▶ **Exercise directions**:
Write out each record in full and exactly as given. Skip any pictures.

Edit tracking data:
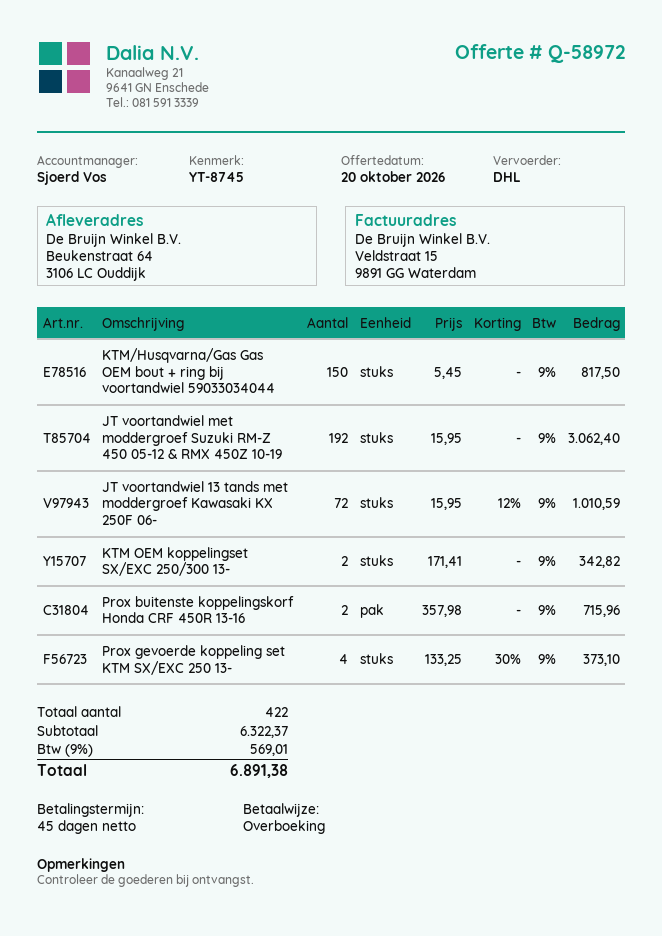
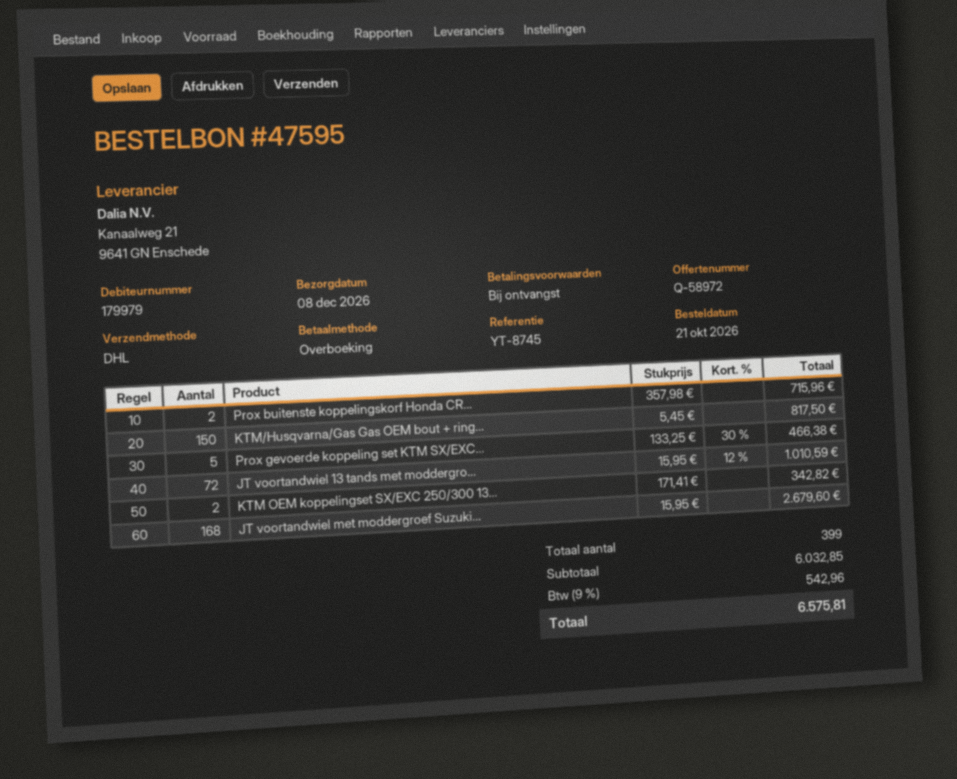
payment terms: 45 days -> on receipt
JT voortandwiel met moddergroef Suzuki RM-Z 450 05-12 & RMX 450Z 10-19: 192 x 15.95 = 3062.40 -> 168 x 15.95 = 2679.60
Prox gevoerde koppeling set KTM SX/EXC 250 13-: 4 x 133.25 - 30% = 373.10 -> 5 x 133.25 - 30% = 466.38
total quantity: 422 -> 399
subtotal: 6322.37 -> 6032.85
tax: 9% = 569.01 -> 9% = 542.96
total: 6891.38 -> 6575.81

▶ **Solution to this task**:
payment terms: 45 days -> on receipt
JT voortandwiel met moddergroef Suzuki RM-Z 450 05-12 & RMX 450Z 10-19: 192 x 15.95 = 3062.40 -> 168 x 15.95 = 2679.60
Prox gevoerde koppeling set KTM SX/EXC 250 13-: 4 x 133.25 - 30% = 373.10 -> 5 x 133.25 - 30% = 466.38
total quantity: 422 -> 399
subtotal: 6322.37 -> 6032.85
tax: 9% = 569.01 -> 9% = 542.96
total: 6891.38 -> 6575.81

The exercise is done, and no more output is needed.